What is a geometric mean used for?

Author

Christopher Ramos

Updated on March 04, 2026

growth rates
The geometric mean is a type of average , usually used for growth rates, like population growth or interest rates. While the arithmetic mean adds items, the geometric mean multiplies items.

What are the advantages of geometric mean?

It is rigidly determined. The calculation is based on all the terms of the sequence. It is suitable for further mathematical analysis. Fluctuation in sampling will not affect the geometric mean. It gives relatively more weight to small observations.

What is geometric mean and examples?

In Mathematics, the Geometric Mean (GM) is the average value or mean which signifies the central tendency of the set of numbers by finding the product of their values. For example: for a given set of two numbers such as 3 and 1, the geometric mean is equal to √(3×1) = √3 = 1.732. …

What is geometric mean give characteristics of geometric mean?

The main properties of the geometric mean are: The geometric mean is less than the arithmetic mean, G. The product of the items remains unchanged if each item is replaced by the geometric mean. The geometric mean of the ratio of corresponding observations in two series is equal to the ratios of their geometric means.

What is the difference between mean and geometric mean?

Geometric mean is the calculation of mean or average of series of values of product which takes into account the effect of compounding and it is used for determining the performance of investment whereas arithmetic mean is the calculation of mean by sum of total of values divided by number of values.

How is geometric mean used in real life?

The growth of a bacteria increases each time and geometric mean can help us. For example, if a strain of bacteria increases its population by 20% in the first hour, 30% in the next hour and 50% in the next hour, we can find out an estimate of the mean percentage growth in population using Geometric mean.

What is the difference between geometric mean and arithmetic mean?

What are the advantages and disadvantages of arithmetic mean and geometric mean?

Advantage 1: Fast and easy to calculate. Advantage 2: Easy to work with and use in further analysis. Disadvantage 1: Sensitive to extreme values. Disadvantage 2: Not suitable for time series type of data.
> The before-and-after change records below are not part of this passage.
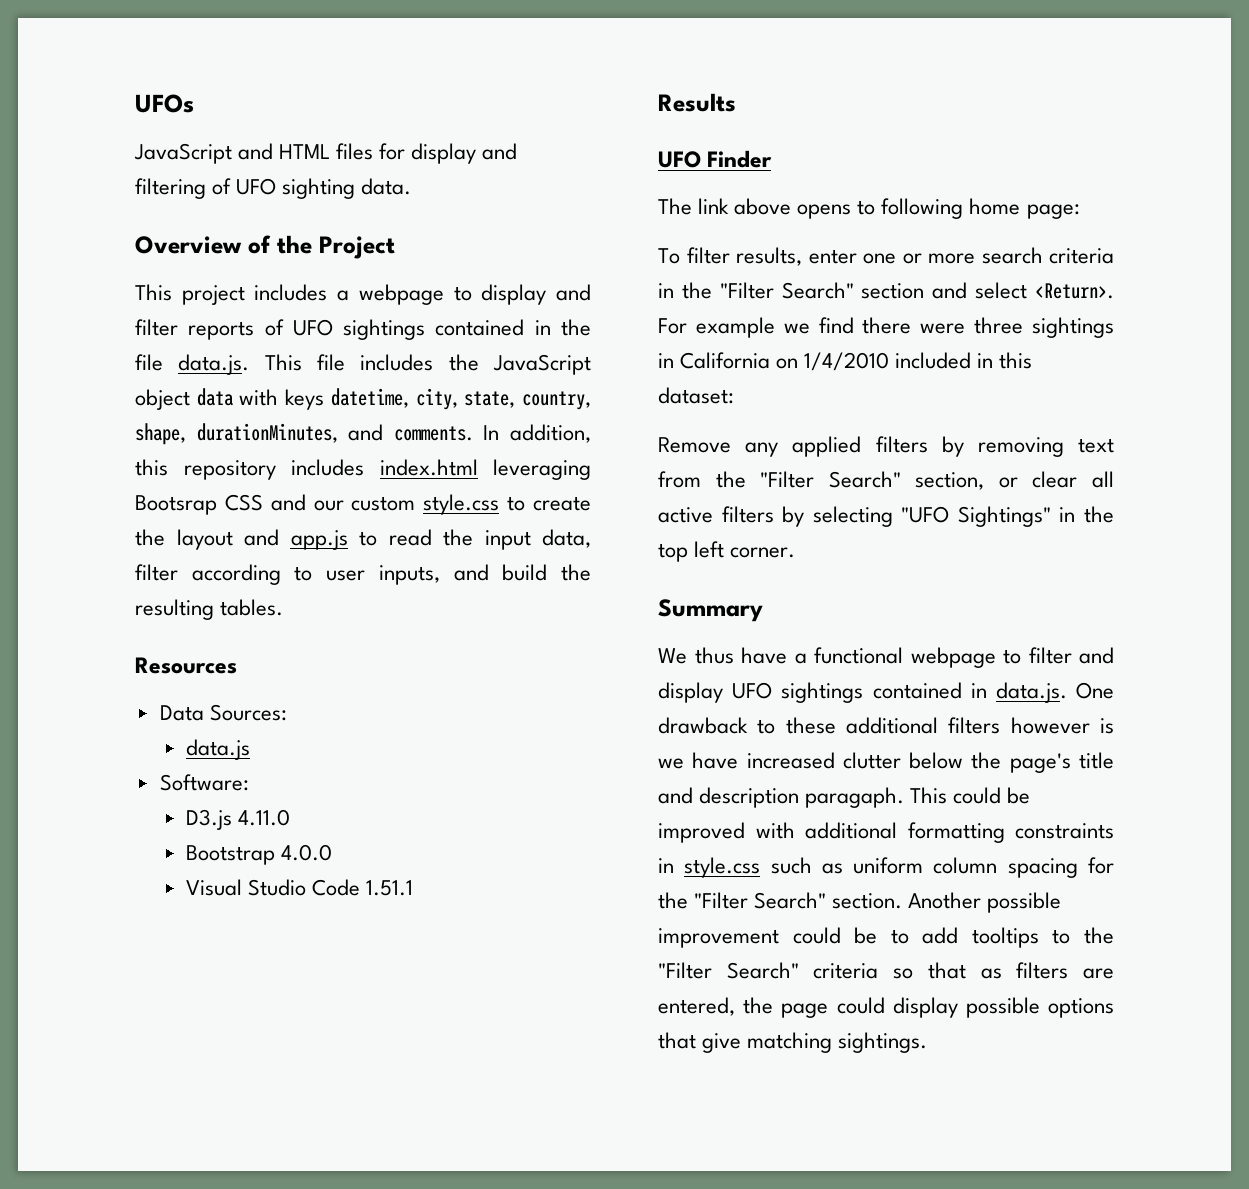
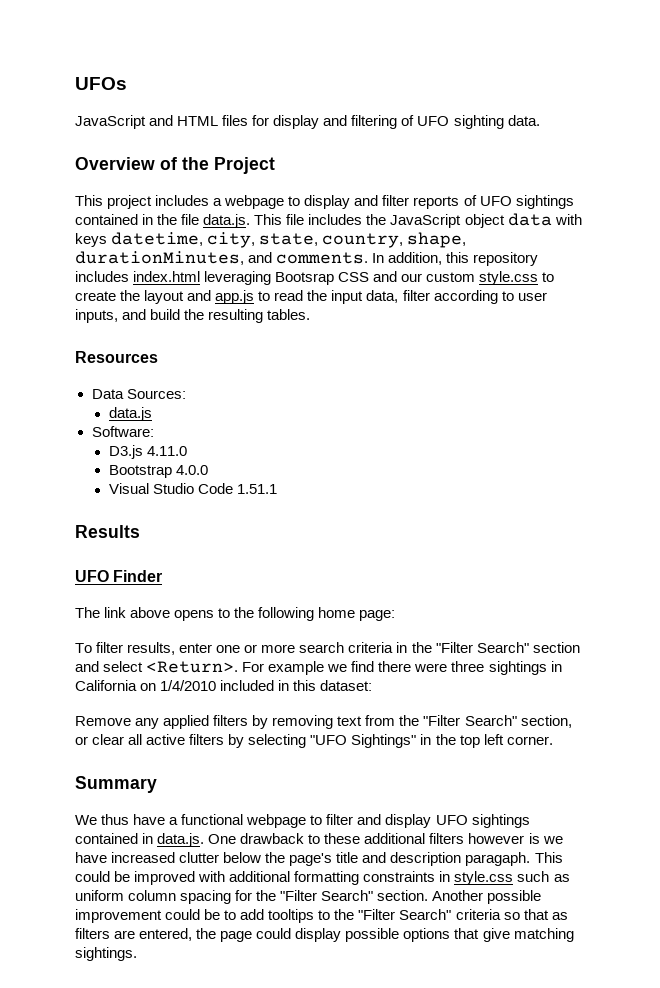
(876, 207) none -> [234,607,255,618] the

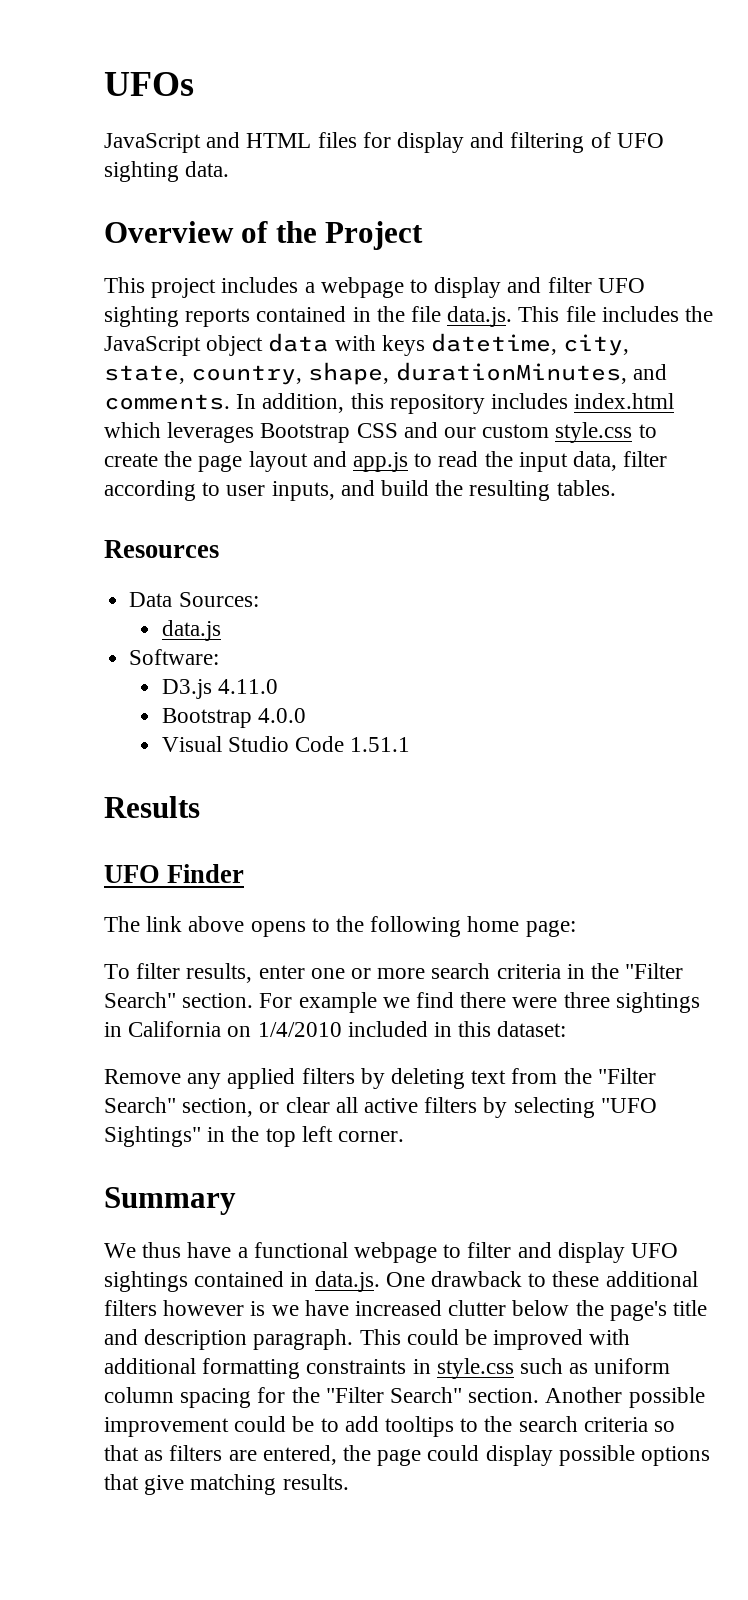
[413,195,574,209] reports of UFO sightings -> [597,278,645,293] [104,306,251,327] UFO sighting reports
[204,271,335,285] leveraging Bootsrap -> [104,422,351,443] which leverages Bootstrap
(141, 295) none -> [198,455,243,472] page
[532,642,580,653] [75,661,239,673] section and select <Return>. -> [182,993,254,1008] section.
[272,715,334,729] removing -> [391,1068,466,1089] deleting
[465,852,531,866] paragaph. -> [253,1329,354,1350] paragraph.
[358,909,452,920] "Filter Search" -> [518,1416,578,1432] search
[75,947,137,961] sightings. -> [282,1474,349,1490] results.

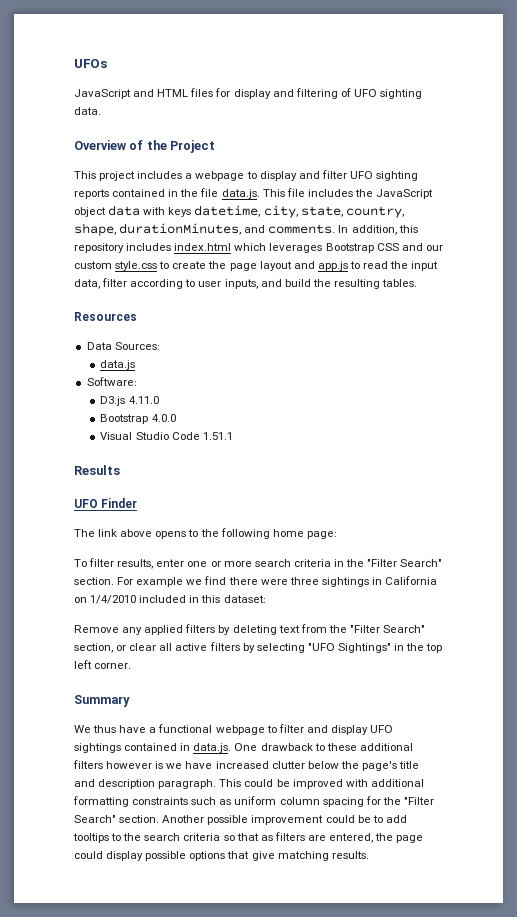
[412,1358,514,1379] in style.css -> (189, 801) none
How can I find geometric mean?

Geometric mean takes several values and multiplies them together and sets them to the 1/nth power. For example, the geometric mean calculation can be easily understood with simple numbers, such as 2 and 8. If you multiply 2 and 8, then take the square root (the ½ power since there are only 2 numbers), the answer is 4.
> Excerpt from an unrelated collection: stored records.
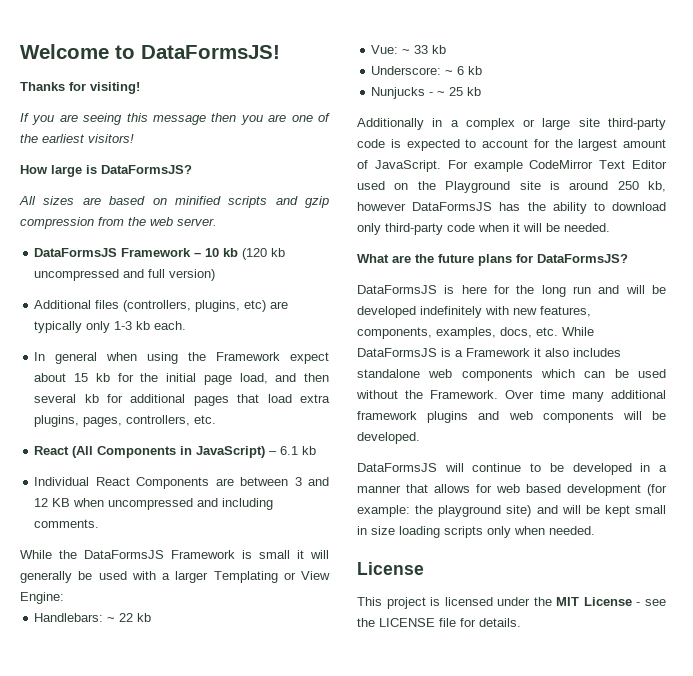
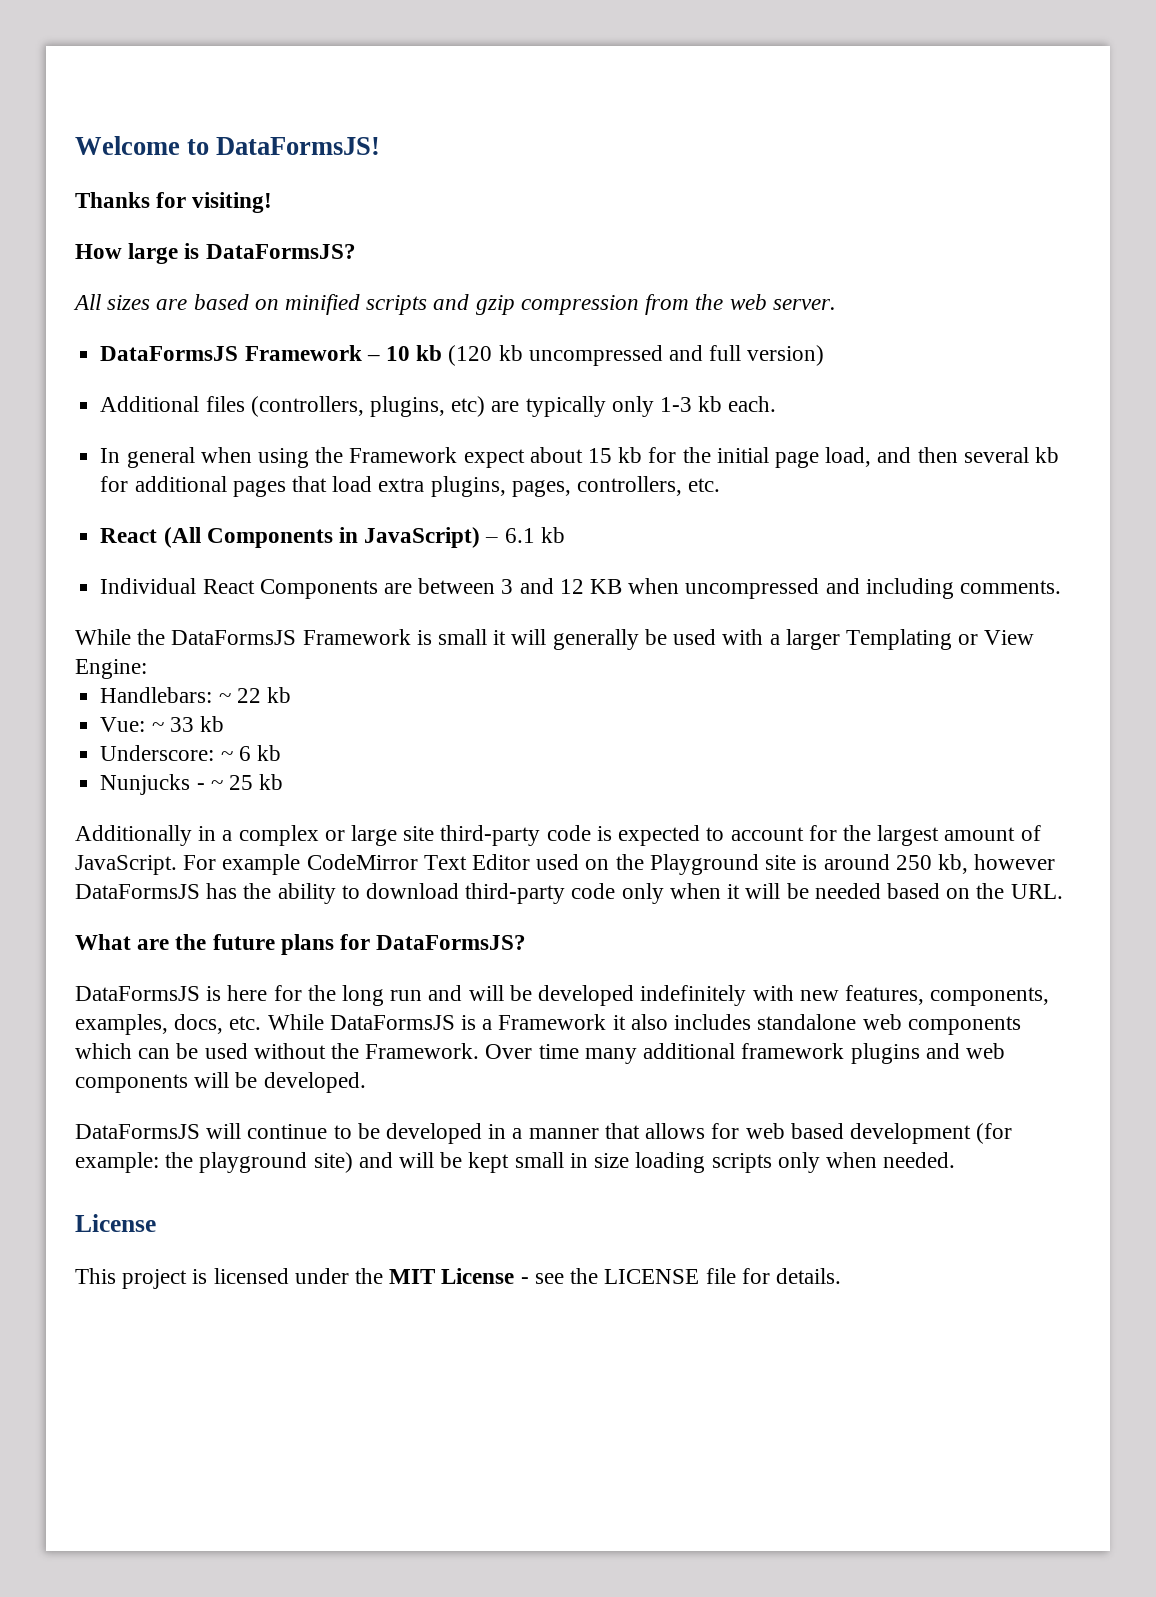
[20,113,330,125] [20,134,134,143] // If you are seeing this message then you are one of the earliest visitors! -> (273, 202) none
[357,223,475,235] only third-party code -> [465,883,664,904] third-party code only
[564,223,610,232] needed. -> [814,883,1063,899] needed based on the URL.

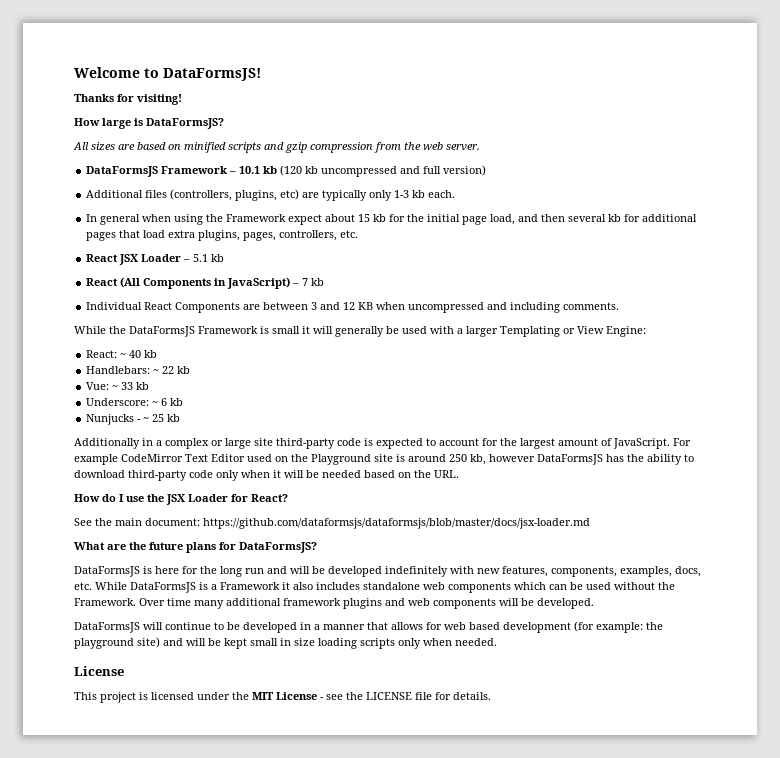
[385,346,410,361] 10 -> [239,166,261,174] 10.1
(721, 485) none -> [86,254,225,265] // React JSX Loader – 5.1 kb
[504,528,535,543] 6.1 -> [302,278,309,286] 7
(147, 669) none -> [86,350,158,358] // React: ~ 40 kb
(1063, 891) none -> [74,494,288,505] [74,518,590,529] // How do I use the JSX Loader for React? // See the main document: https://github.com/dataformsjs/dataformsjs/blob/master/docs/jsx-loader.md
When do you use geometric mean in math?

The geometric mean is most useful when numbers in the series are not independent of each other or if numbers tend to make large fluctuations. Applications of the geometric mean are most common in business and finance, where it is frequently used when dealing with percentages to calculate growth rates and returns on a portfolio of securities.

How is the geometric mean used in the stock market?

It is also used in certain financial and stock market indexes, such as the Financial Times’ Value Line Geometric index. The geometric mean is used in finance to calculate average growth rates and is referred to as the compounded annual growth rate.

When to use geometric mean and harmonic mean?

Geometric Mean is used in the construction of index number. The averages of proportions, percentages and compound rates are computed by geometric mean. The growth of population is measured in it as population increases in geometric progression. Harmonic mean is used to calculate the average of a set of numbers.

What happens to the product of the geometric mean?

If each object in the data set is substituted by the G.M, then the product of the objects remains unchanged. The products of the corresponding items of the G.M in two series are equal to the product of their geometric mean. The greatest assumption of the G.M is that data can be really interpreted as a scaling factor.